| title | Deep research agent using Vercel's AI SDK |
|---|---|
| sidebarTitle | Deep research agent |
| description | Deep research agent which generates comprehensive PDF reports using Vercel's AI SDK. |
| tag | v4 |
import RealtimeLearnMore from "/snippets/realtime-learn-more.mdx";
import UpgradeToV4Note from "/snippets/upgrade-to-v4-note.mdx";
Acknowledgements: This example project is derived from the brilliant [deep research guide](https://aie-feb-25.vercel.app/docs/deep-research) by [Nico Albanese](https://x.com/nicoalbanese10).This full-stack project is an intelligent deep research agent that autonomously conducts multi-layered web research, generating comprehensive reports which are then converted to PDF and uploaded to storage.

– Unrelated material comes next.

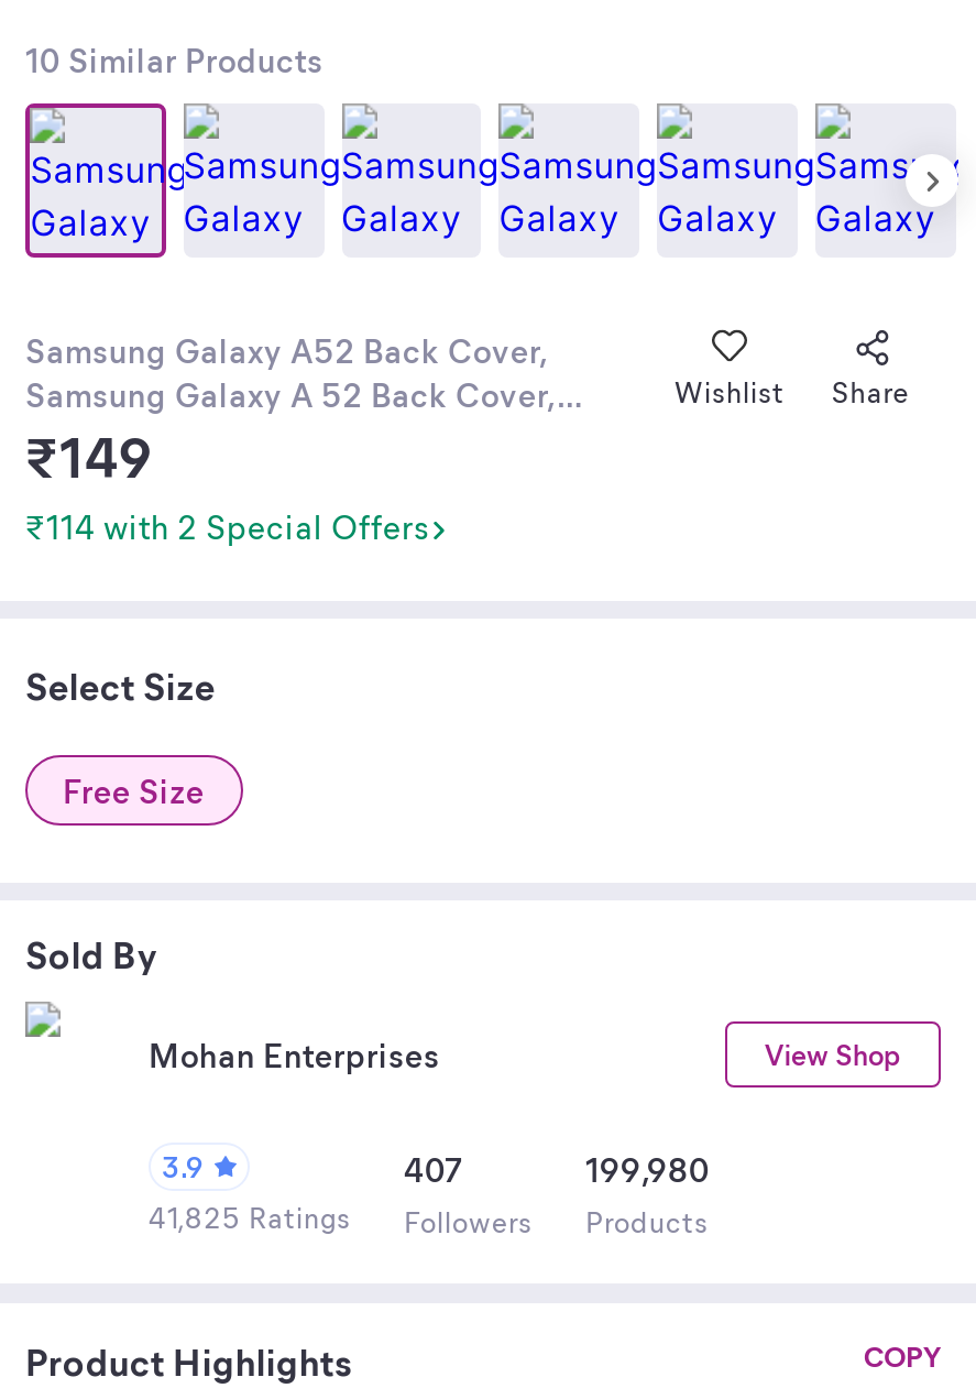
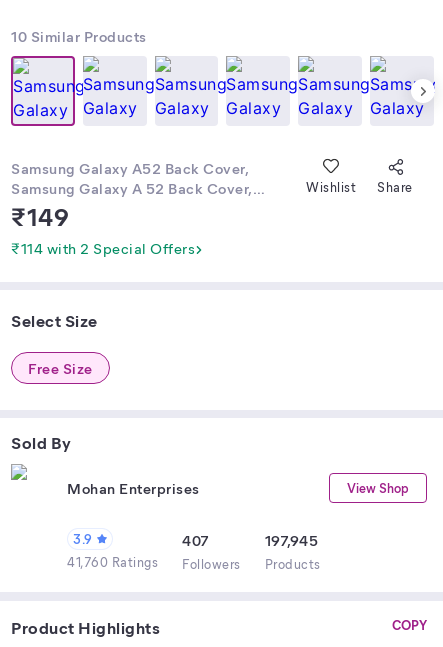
[585,1147,710,1191] 199,980 -> [264,530,318,550] 197,945
[149,1198,709,1239] 41,825 Ratings Followers Products -> [67,553,320,572] 41,760 Ratings Followers Products

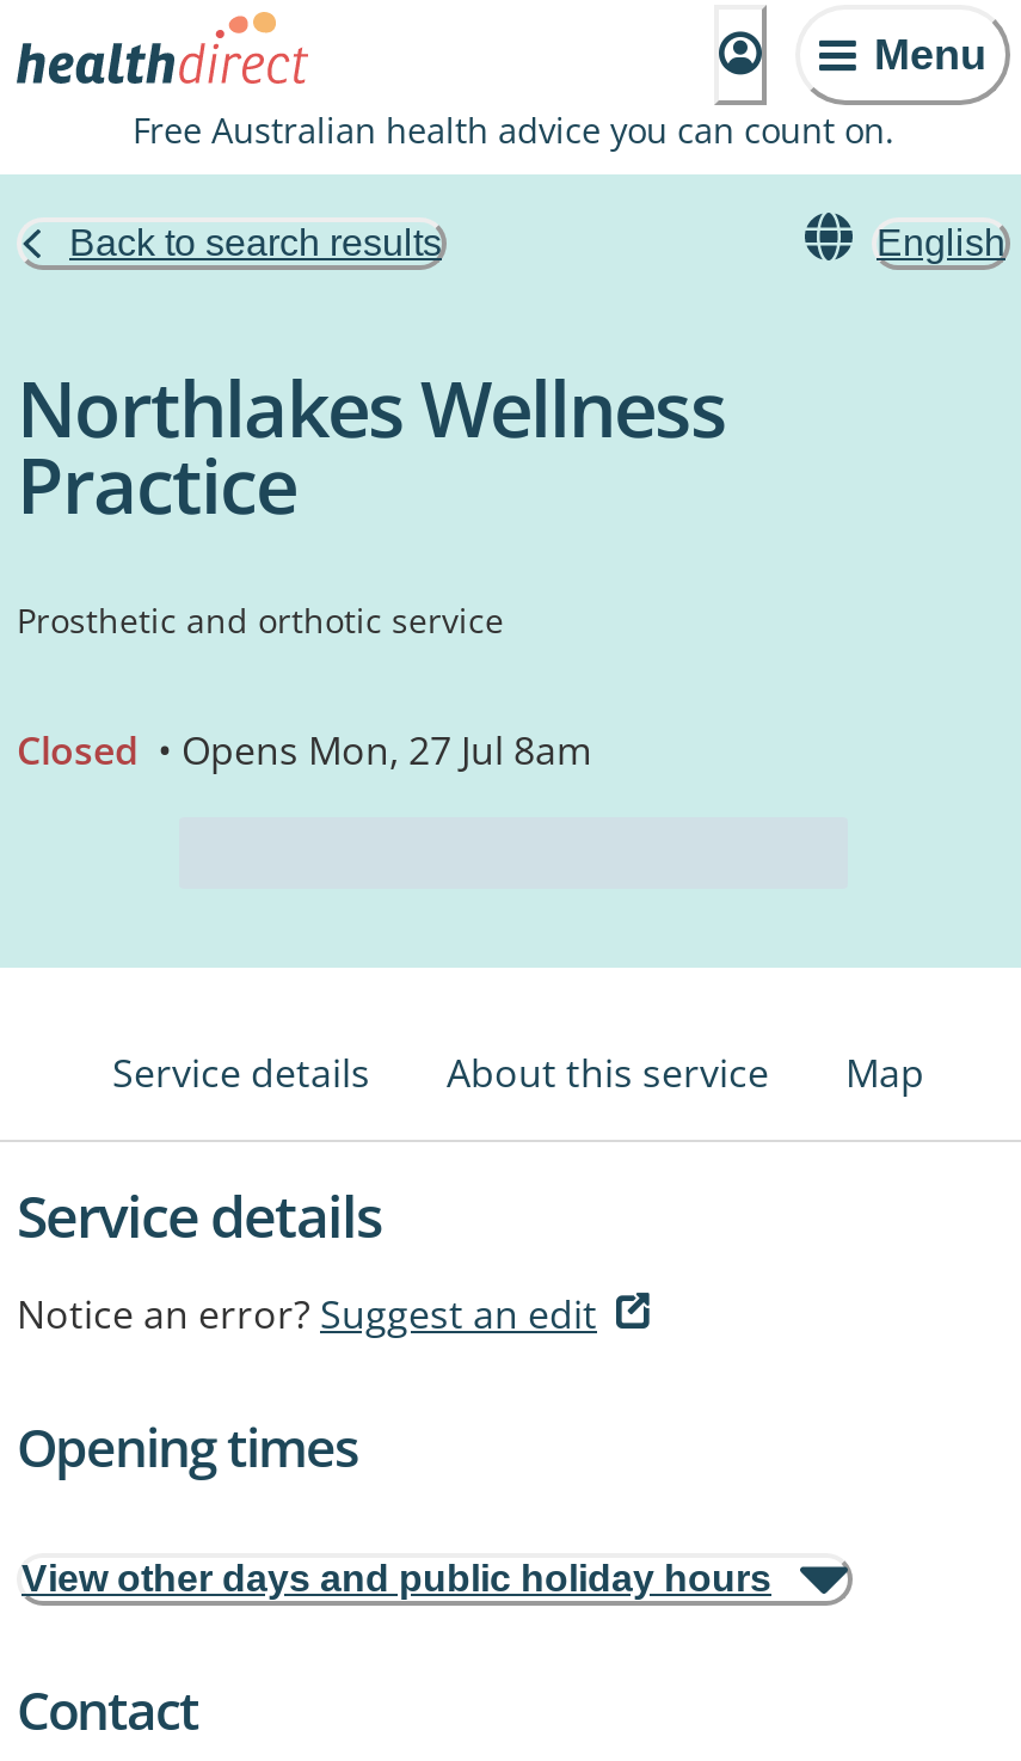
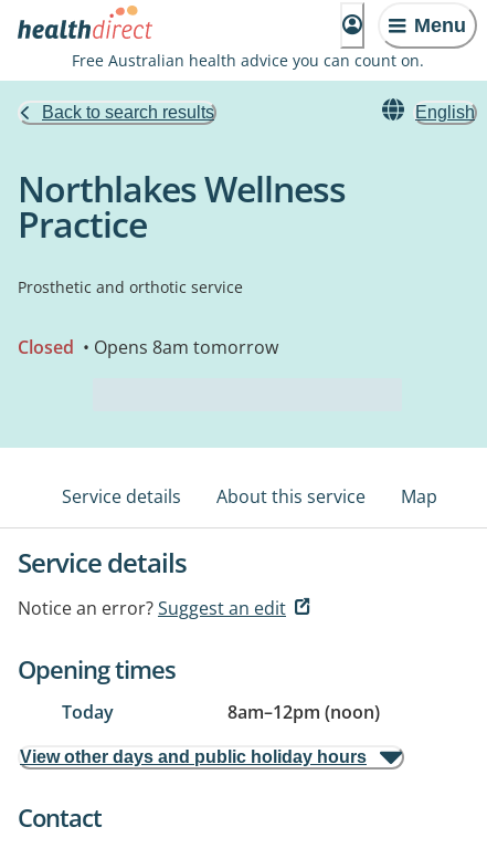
[17,724,592,777] Closed • Opens Mon, 27 Jul 8am -> [18,335,278,359] Closed • Opens 8am tomorrow
none -> [62,700,380,724] Today | 8am–12pm (noon)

<video controls className="w-full aspect-video" src="https://github.com/user-attachments/assets/aa86d2b2-7aa7-4948-82ff-5e1e80cf8e37"
Tech stack:
- Next.js for the web app
- Vercel's AI SDK for AI model integration and structured generation
- Trigger.dev for task orchestration, execution and real-time progress updates
- OpenAI's GPT-4o model for intelligent query generation, content analysis, and report creation
- Exa API for semantic web search with live crawling
- LibreOffice for PDF generation
- Cloudflare R2 to store the generated reports
Features:
- Recursive research: AI generates search queries, evaluates their relevance, asks follow-up questions and searches deeper based on initial findings.
- Real-time progress: Live updates are shown on the frontend using Trigger.dev Realtime as research progresses.
- Intelligent source evaluation: AI evaluates search result relevance before processing.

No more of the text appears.